Without including any picture, repeat the records below exactly.

INPUT RECORDS —
• • • • • • •

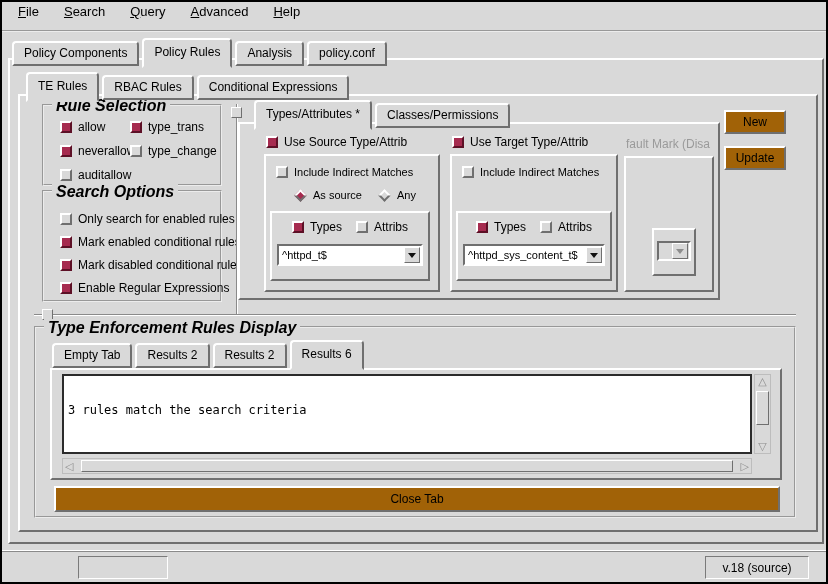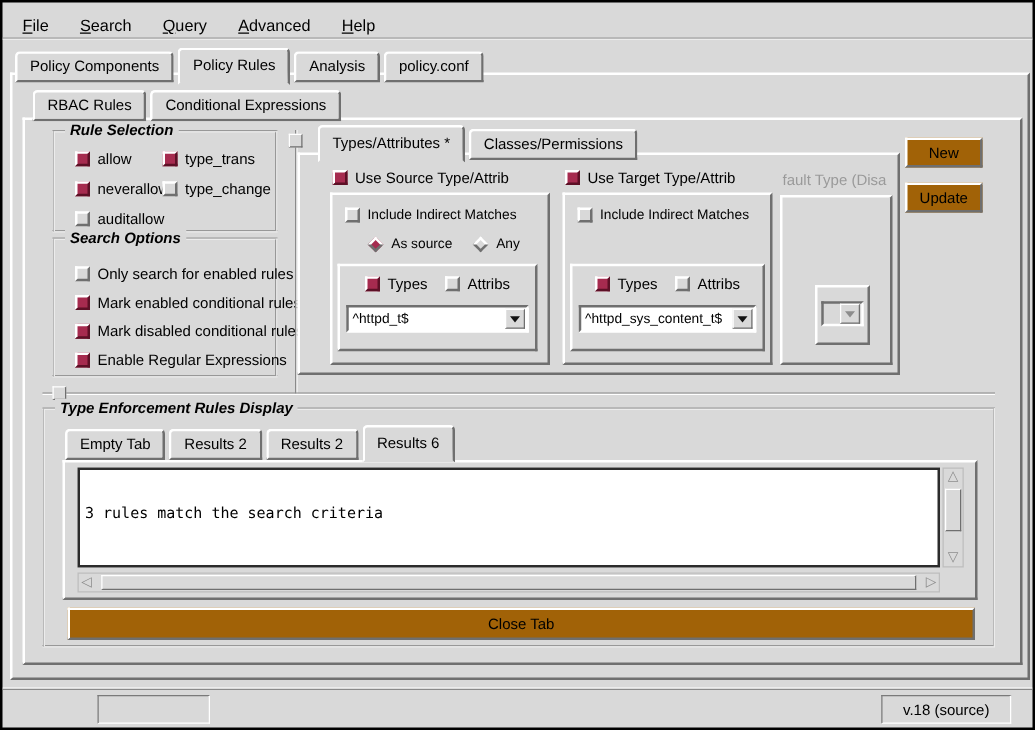--- a/index.html
+++ b/index.html
@@ -18,7 +18,7 @@
              font-weight:bold; font-style:italic; font-size:12px; white-space:nowrap;text-align:center; }
   
   .menubar { position:absolute; top:0; left:0; right:0; height:30px;
-             display:flex; align-items:flex-end; padding-left:12px; gap:17px;
+             display:flex; align-items:flex-start; padding-left:12px; gap:17px;
              border-bottom:2px groove #ececec; font-size:13px; }
   .menu-item { display:inline-block; padding:2px 4px; cursor:default; }
   .menu-item::first-letter { text-decoration:underline; }

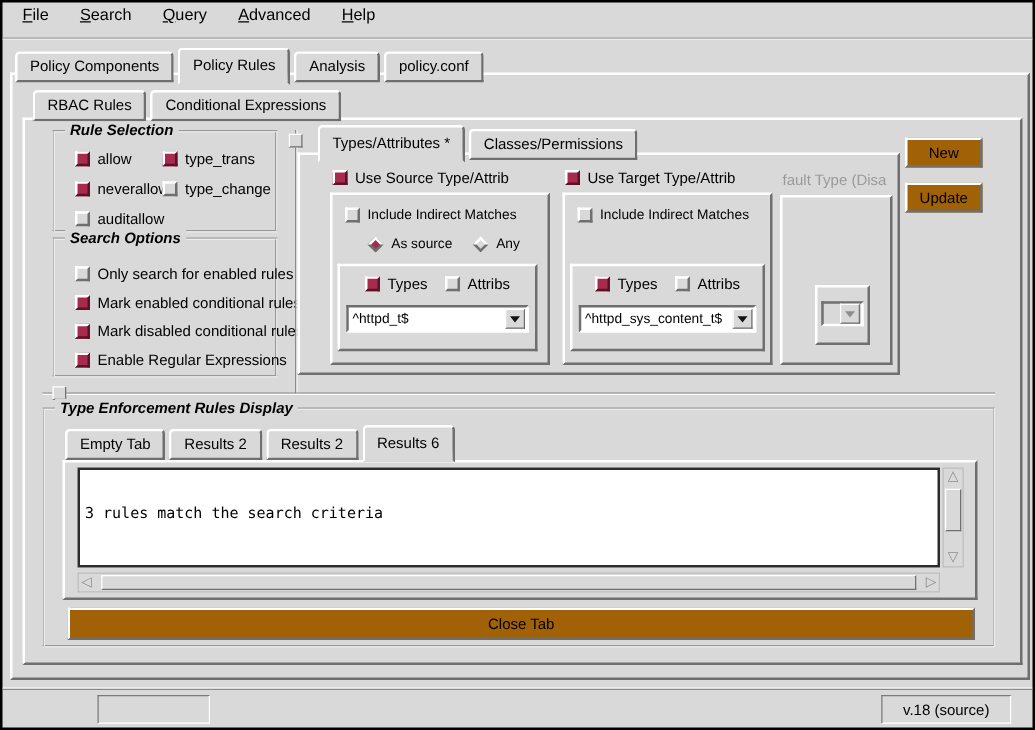--- a/index.html
+++ b/index.html
@@ -111,6 +111,7 @@
   <div class="main-body raised">
 
     <div class="tabrow" style="left:16px; top:12px;">
+        <div class="tab active">TE Rules</div>
         <div class="tab">RBAC Rules</div>
         <div class="tab">Conditional Expressions</div>
       </div>

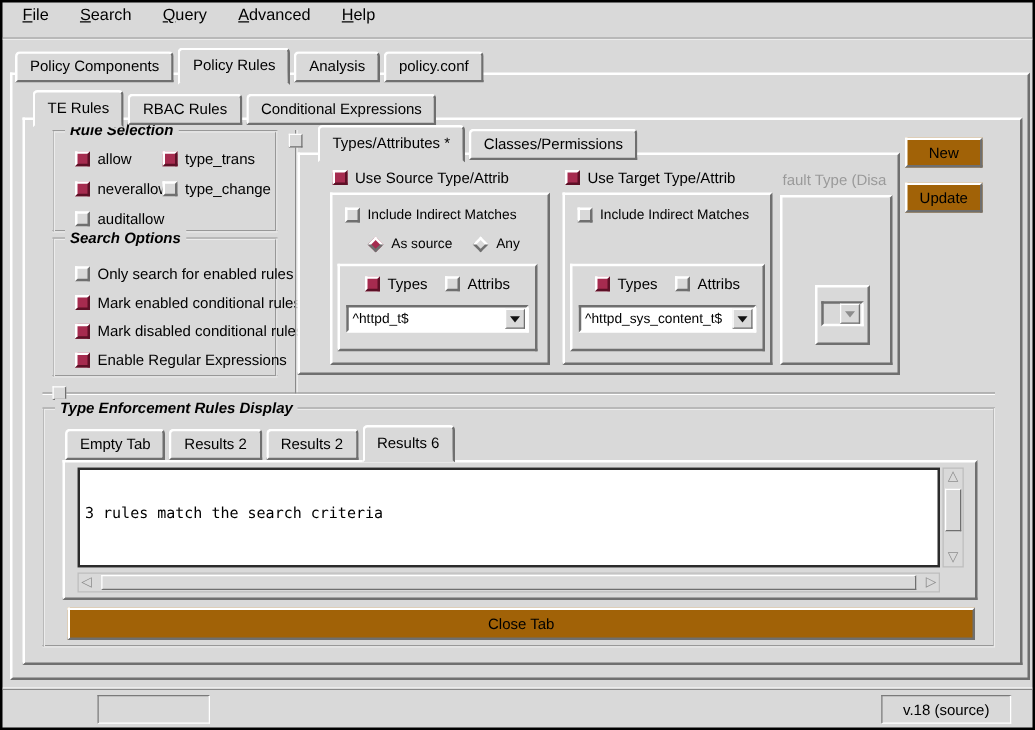--- a/index.html
+++ b/index.html
@@ -15,7 +15,7 @@
              border-bottom:2px solid #6f6f6f; border-right:2px solid #6f6f6f; background:#d9d9d9; }
   .groupbox{ position:absolute; border:2px groove #ececec; }
   .group-title { position:absolute; top:-9px; left:8px; background:#d9d9d9; padding:0 4px;
-             font-weight:bold; font-style:italic; font-size:12px; white-space:nowrap;text-align:center; }
+             font-weight:bold; font-style:italic; font-size:16px; white-space:nowrap;text-align:center; }
   
   .menubar { position:absolute; top:0; left:0; right:0; height:30px;
              display:flex; align-items:flex-start; padding-left:12px; gap:17px;

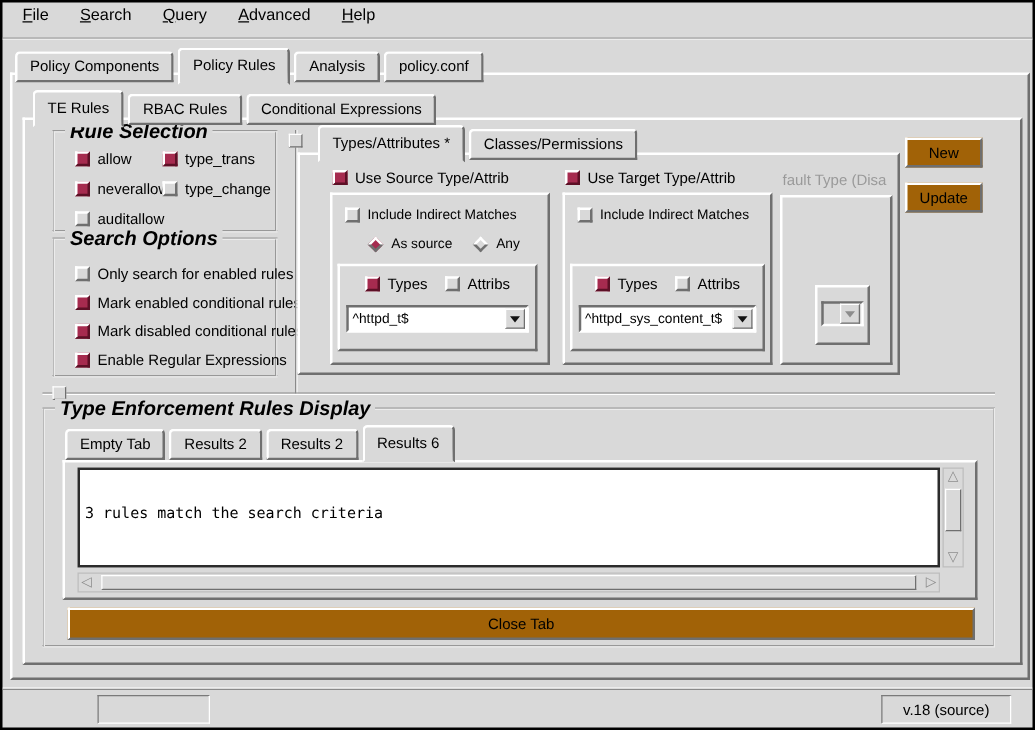--- a/index.html
+++ b/index.html
@@ -243,7 +243,7 @@
           </div>
         </div>
 
-        <span class="clip-label gray" style="left:386px; top:13px; width:86px;">fault Type (Disa</span>
+        <span class="clip-label gray" style="left:386px; top:13px; width:86px;">fault Mark (Disa</span>
         <div class="groupbox" style="left:384px; top:32px; width:90px; height:136px; border-style:solid; border-color:#fff #6f6f6f #6f6f6f #fff;">
           <div class="groupbox" style="left:26px; top:70px; width:44px; height:48px; border-style:solid; border-color:#fff #6f6f6f #6f6f6f #fff;">
             <div class="combo disabled" style="left:3px; top:11px; width:34px; height:20px;">

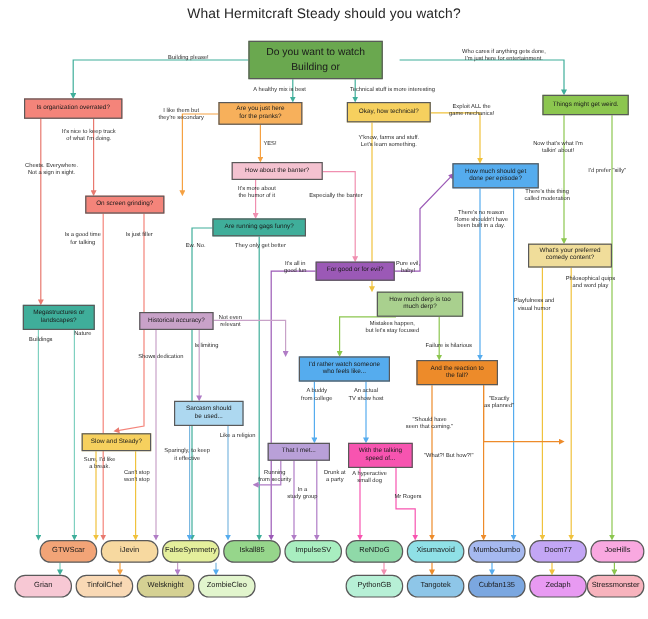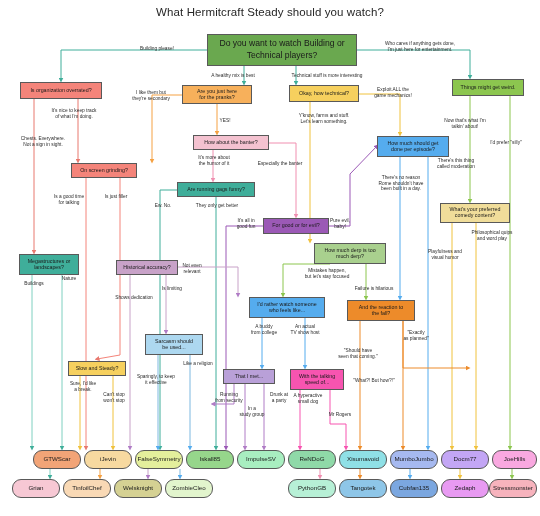--- a/index.html
+++ b/index.html
@@ -147,7 +147,7 @@
   </svg>
 
   <div id="nodes-layer">
-      <div class="node root-node" style="left: 207px; top: 34px; width: 150px; height: 32px; background: rgb(106, 168, 79);">
+      <div class="node root-node" style="left: 207px; top: 34px; width: 112px; height: 32px; background: rgb(106, 168, 79);">
         <div>
           <span>Do you want to watch Building or</span>
           <span>Technical players?</span>

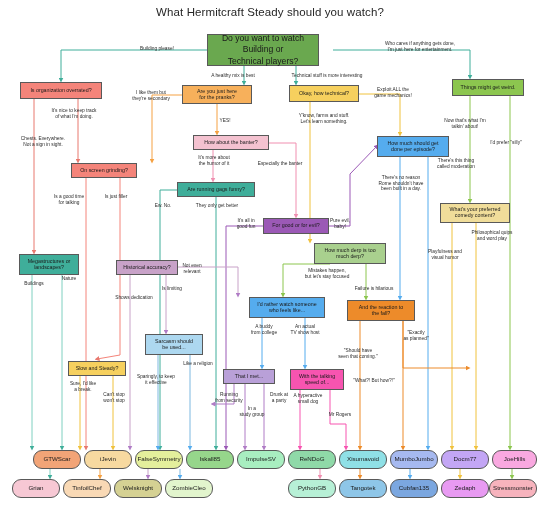--- a/index.html
+++ b/index.html
@@ -150,7 +150,6 @@
       <div class="node root-node" style="left: 207px; top: 34px; width: 112px; height: 32px; background: rgb(106, 168, 79);">
         <div>
           <span>Do you want to watch Building or</span>
-          <span>Technical players?</span>
         </div>
       </div>
       <div class="node q" style="left: 20px; top: 82px; width: 82px; height: 17px; background: rgb(244, 132, 122);">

• • • • • • •

TASK OUTPUT —
--- a/index.html
+++ b/index.html
@@ -18,7 +18,7 @@
              font-weight:bold; font-style:italic; font-size:12px; white-space:nowrap;text-align:center; }
   
   .menubar { position:absolute; top:0; left:0; right:0; height:30px;
-             display:flex; align-items:flex-end; padding-left:12px; gap:17px;
+             display:flex; align-items:flex-start; padding-left:12px; gap:17px;
              border-bottom:2px groove #ececec; font-size:13px; }
   .menu-item { display:inline-block; padding:2px 4px; cursor:default; }
   .menu-item::first-letter { text-decoration:underline; }

--- a/index.html
+++ b/index.html
@@ -111,6 +111,7 @@
   <div class="main-body raised">
 
     <div class="tabrow" style="left:16px; top:12px;">
+        <div class="tab active">TE Rules</div>
         <div class="tab">RBAC Rules</div>
         <div class="tab">Conditional Expressions</div>
       </div>

--- a/index.html
+++ b/index.html
@@ -15,7 +15,7 @@
              border-bottom:2px solid #6f6f6f; border-right:2px solid #6f6f6f; background:#d9d9d9; }
   .groupbox{ position:absolute; border:2px groove #ececec; }
   .group-title { position:absolute; top:-9px; left:8px; background:#d9d9d9; padding:0 4px;
-             font-weight:bold; font-style:italic; font-size:12px; white-space:nowrap;text-align:center; }
+             font-weight:bold; font-style:italic; font-size:16px; white-space:nowrap;text-align:center; }
   
   .menubar { position:absolute; top:0; left:0; right:0; height:30px;
              display:flex; align-items:flex-start; padding-left:12px; gap:17px;

--- a/index.html
+++ b/index.html
@@ -243,7 +243,7 @@
           </div>
         </div>
 
-        <span class="clip-label gray" style="left:386px; top:13px; width:86px;">fault Type (Disa</span>
+        <span class="clip-label gray" style="left:386px; top:13px; width:86px;">fault Mark (Disa</span>
         <div class="groupbox" style="left:384px; top:32px; width:90px; height:136px; border-style:solid; border-color:#fff #6f6f6f #6f6f6f #fff;">
           <div class="groupbox" style="left:26px; top:70px; width:44px; height:48px; border-style:solid; border-color:#fff #6f6f6f #6f6f6f #fff;">
             <div class="combo disabled" style="left:3px; top:11px; width:34px; height:20px;">

--- a/index.html
+++ b/index.html
@@ -147,7 +147,7 @@
   </svg>
 
   <div id="nodes-layer">
-      <div class="node root-node" style="left: 207px; top: 34px; width: 150px; height: 32px; background: rgb(106, 168, 79);">
+      <div class="node root-node" style="left: 207px; top: 34px; width: 112px; height: 32px; background: rgb(106, 168, 79);">
         <div>
           <span>Do you want to watch Building or</span>
           <span>Technical players?</span>

--- a/index.html
+++ b/index.html
@@ -150,7 +150,6 @@
       <div class="node root-node" style="left: 207px; top: 34px; width: 112px; height: 32px; background: rgb(106, 168, 79);">
         <div>
           <span>Do you want to watch Building or</span>
-          <span>Technical players?</span>
         </div>
       </div>
       <div class="node q" style="left: 20px; top: 82px; width: 82px; height: 17px; background: rgb(244, 132, 122);">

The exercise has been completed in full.